Оговоримся: при фиксации данного различия между Лосевым и Булгаковым здесь, как и везде, нами используется своего рода «увеличительное лингвистическое стекло». В религиозно-философских контекстах, лишенных конкретных языковых наблюдений, у Булгакова можно найти утверждения, аналогичные тем, которые в данной статье описываются как «лосевские», ср., в частности, булгаковский фрагмент о том, что все «первослова» суть только смыслы, идеи, которые в естественной речи могут стать и сказуемыми, и именами[791]. Но при «подключении» лингвистического аспекта темы и одновременно при пристальном вглядывании в этот аспект со стороны булгаковский текст неизменно демонстрирует указанное различие с текстами Лосева. Так, суждение, по Булгакову, предицируется непосредственно к бытию[792], т. е. функция существительного в роли подлежащего предложения состоит в утверждении бытия данной идеи-смысла, в придании ей статуса сущего. По Лосеву же, именительный падеж существительного в роли подлежащего всегда свидетельствует лишь о том, что данный смысл берется «сам-в-себе» и «здесь и сейчас», с тем чтобы «подверстать» его к наличной коммуникативной ситуации, но не к бытию. Лосевская всеязыковая предикация со всеми ее ступенями и взаимопереходами принципиально относится не к миру сущего, а к миру «сообщаемого». Еще один выразительный в этом плане сравнительный момент: по Булгакову, не только констатация (именительный падеж), но и призывание (звательный падеж) утверждает нечто как именно «сущее»[793]. Для Лосева же, если звательный падеж и содержит в себе в отличие от простого именительного указание на «сущее», то все равно смысл этого падежа не в самом этом утверждении реальной бытийственности обозначаемого, но в факте призыва к нему, вступления с ним в коммуникативные отношения.
Вообще, «звательность», «призывание», «отклик» и аналогичные понятия не могли не быть активными во всех версиях имяславия, чьим как бы единым «лингвистическим» сверхпримером для анализа была молитва с именным обращением к Богу. Коммуникативность (прагматичность) в этом смысле как бы изначально является инвариантной чертой имяславия, но степень ее непосредственного влияния на собственно лингвистические разыскания в разных версиях была своя – от завуалированной до заостренной. Относительно меньшая напряженность коммуникативного подтекста у Булгакова, по сравнению с Лосевым, обернулась с другой стороны, как бы восстанавливая тем равновесие, гораздо более подробным и лингвистически апробированным рассмотрением в булгаковской «Философии имени» «изнаночной» стороны центрального имяславского «сверхпримера» – проблемы функционирования Имени Бога не в молитве, а в богословских или культурологических текстах, где оно не «призывается», а так или иначе описывается и обсуждается в своих собственно семантических и логических потенциях как непосредственная тема речи.

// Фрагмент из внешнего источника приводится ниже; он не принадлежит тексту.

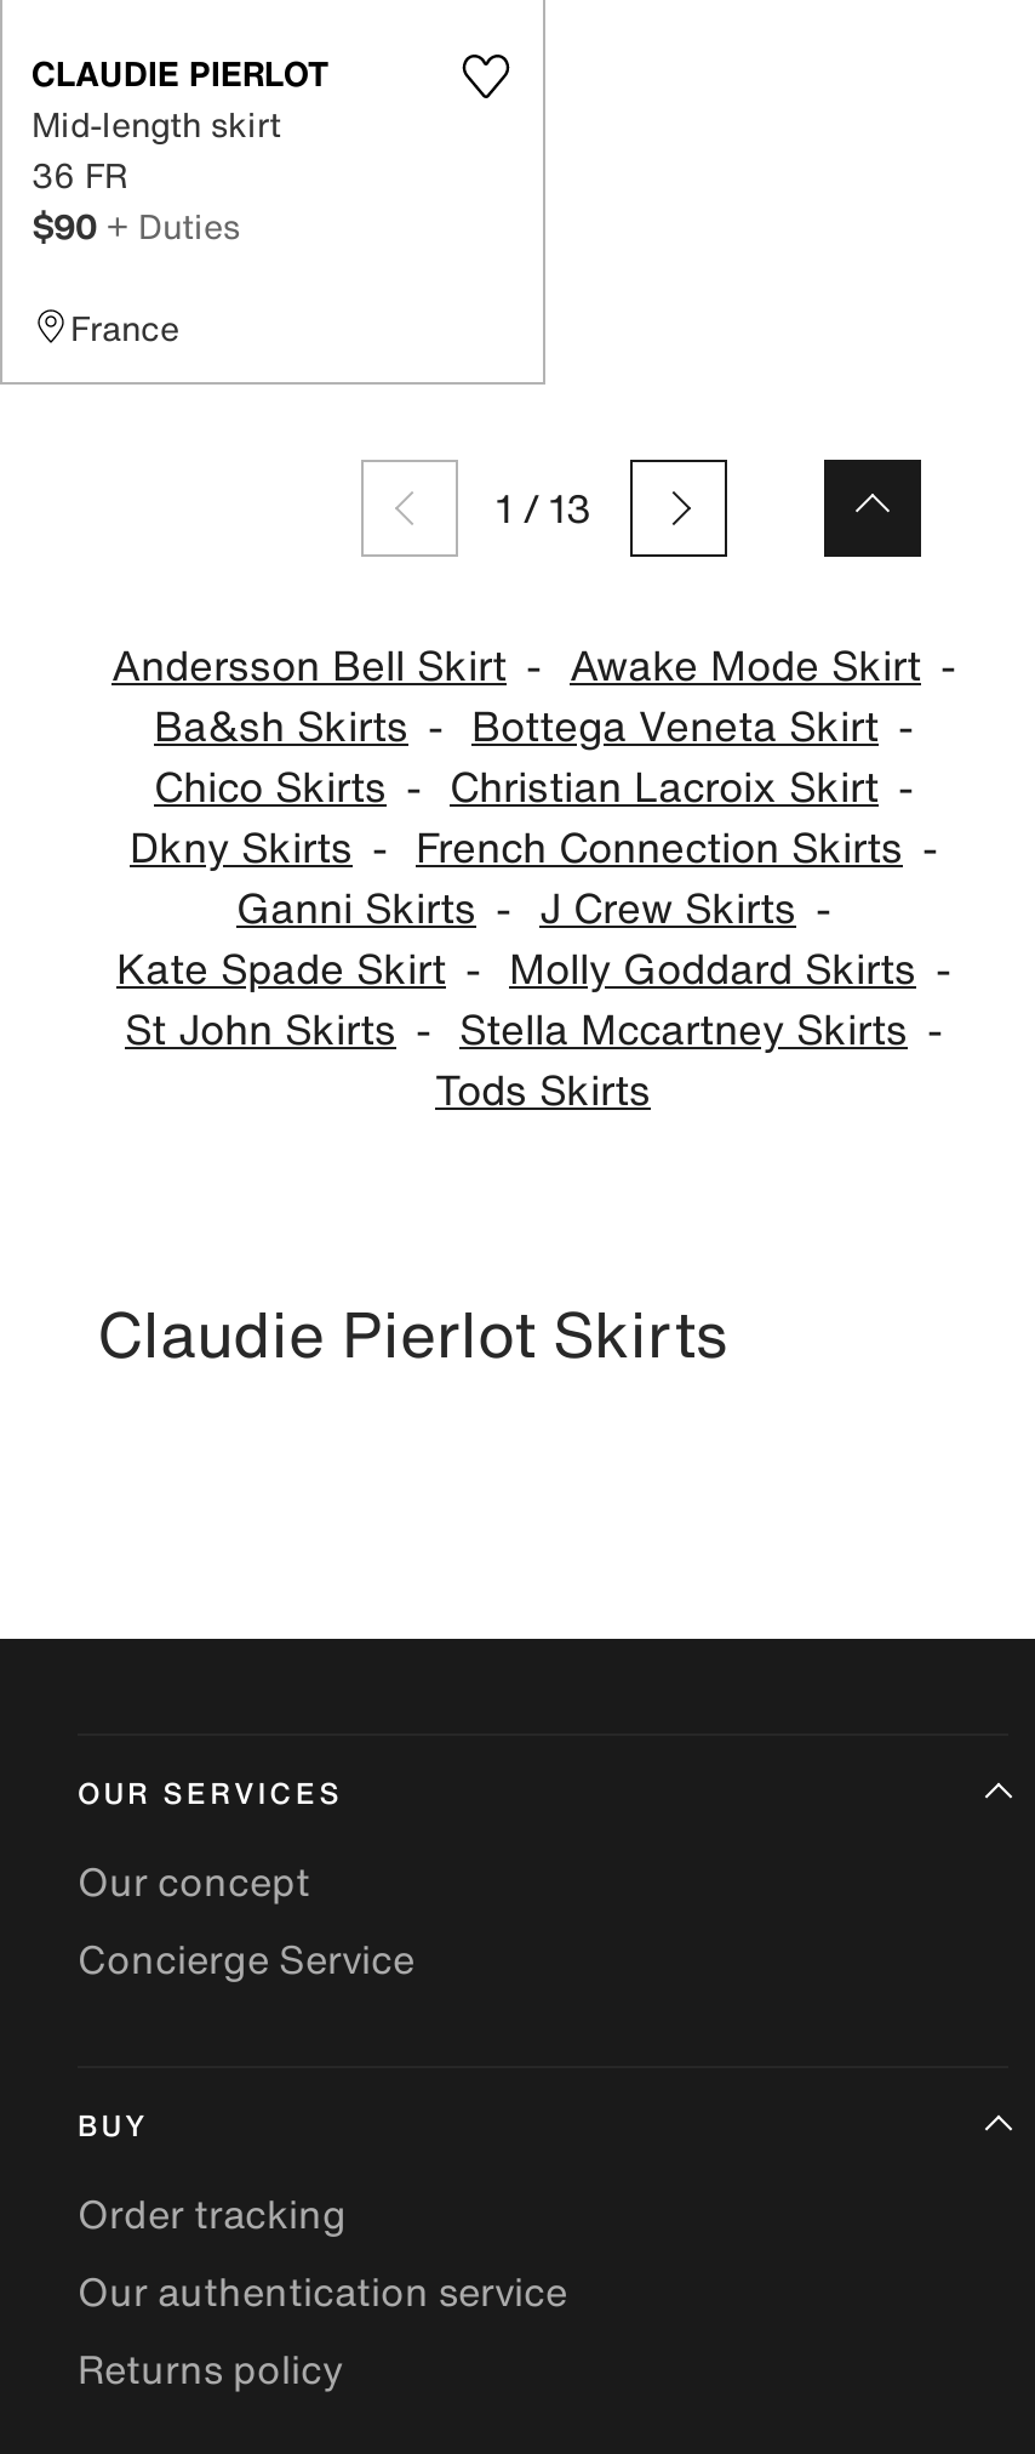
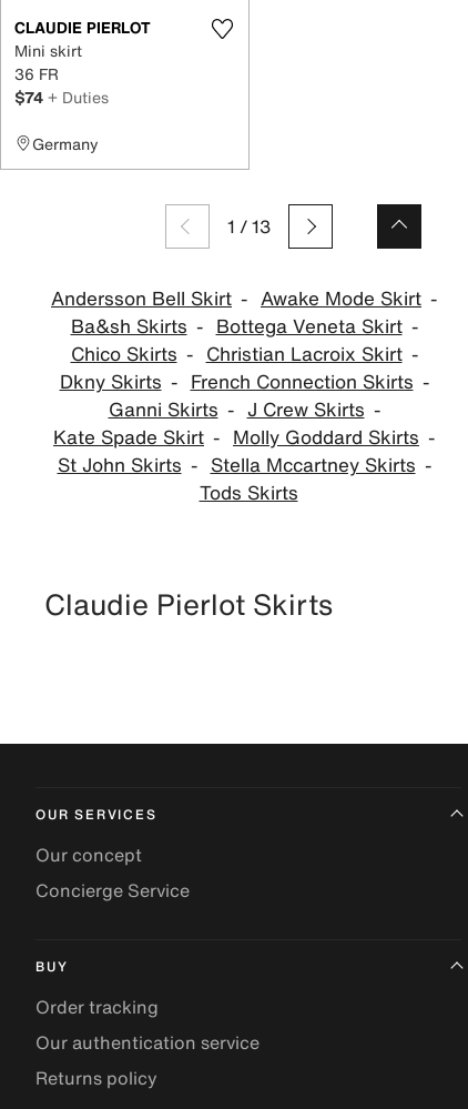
[32,97,281,148] Mid-length skirt -> [14,38,82,62] Mini skirt
[32,199,240,250] $90 + Duties -> [14,85,109,108] $74 + Duties
[70,301,179,352] France -> [32,132,99,155] Germany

Описываемое различие между Лосевым и Булгаковым в понимании связи речи с онтологией имеет многочисленные «отростки» в различных, в том числе и в уже затрагиваемых нами ранее, смысловых направлениях. Так, булгаковский тезис о придании смыслу посредством речевой предикации статуса сущего имманентно предполагает, что все такого рода «обытийствованные» точки, поданные под онтологическим акцентом, могут в речи уже не только описываться, но изображаться. Отсюда и естественность для булгаковского текста такого рода формулировок: «Язык всегда рисует. Он всегда есть поэтическое творчество, творимая в слове картина мира»[794]. Исходя, таким образом, с одной стороны, как и Лосев, из понимания платоновской идеи как «первослова» и совместно с Лосевым противостоя в этом смысле Флоренскому, понимавшему эту сферу как «лик» или «образ», Булгаков, с другой стороны, на стадии «естественного» языка, «рисующего» с его точки зрения картину мира, сближается с Флоренским. Лосев, как это специально было рассмотрено выше, понимал образность принципиально иначе, и единственным пунктом сближения его здесь с Булгаковым и Флоренским была сфера особого – мифологического – типа речи.